The editorial content on this page is not provided by any financial institution and has not been reviewed, approved or otherwise endorsed by any of these entities.

Disclaimer: Though we have done our best to research information regarding this topic, be aware that issuing banks may have unique rules and agreement terms that apply to their particular credit card accounts. Contact issuing banks directly for questions on terms and policies relevant to specific credit card accounts.

What is an Authorized User?

An authorized user on a credit card account is any person you allow to access your credit card account. Not to be confused with a joint account holder, an authorized user can only make purchases and, in some cases, have access to certain card benefits and perks. Joint account holdership is becoming extremely rare, but typically occurs when two people apply for a credit card together. In joint account ownership, both people are liable for charges and can access and make changes to a credit card account.

An authorized user can be a spouse, relative, or employee. When you designate an authorized user on your credit card account, this person usually gets a card bearing their name with the same credit card number as the primary cardholder. In this scenario, the primary cardholder is liable for all transactions made by themselves as well as by any authorized user tied to their account.

Why Would You Add an Authorized User to Your Credit Card Account?

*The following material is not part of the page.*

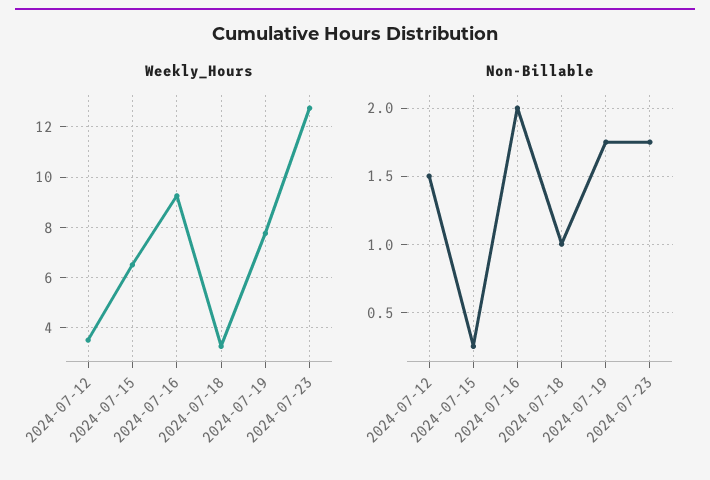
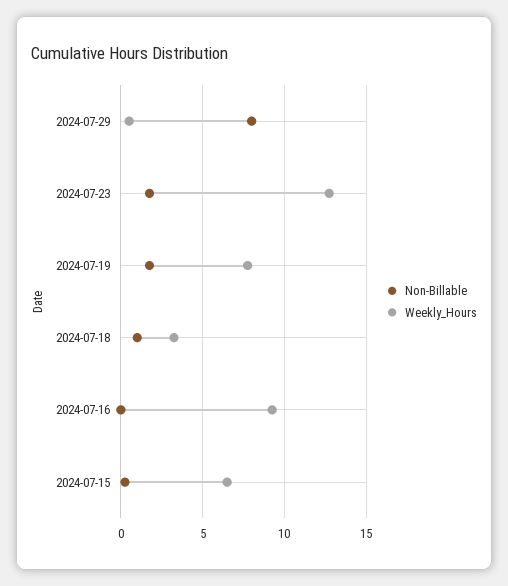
Weekly_Hours, 2024-07-12: 3.5 -> none
Non-Billable, 2024-07-12: 1.5 -> none
Non-Billable, 2024-07-16: 2 -> 0
Non-Billable, 2024-07-29: none -> 8
Weekly_Hours, 2024-07-29: none -> 0.5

There are many reasons you might think about designating an authorized user for your credit card account. It all comes down to convenience and extending benefits that a credit account offers: access to credit, related perks, and credit card rewards, as well as the potential to improve the credit score of the authorized user.

For example, couples that share expenses might find it easier to designate one or the other as an authorized user to avoid passing a single card back and forth to make purchases. Perhaps you have a relative who lives far away, and it would be easier to give them access to your credit account for emergency purchases. You may also have a child that you want to assist in building credit history to increase their credit score. Adding them as an authorized user could help with this, but we’ll cover that more in another section.

Additionally, if you are an employer whose employees need to make purchases on behalf of the company, it would make sense to make them an authorized user. Without this designation, it could be extremely inconvenient for them to not have a company credit card at their disposal.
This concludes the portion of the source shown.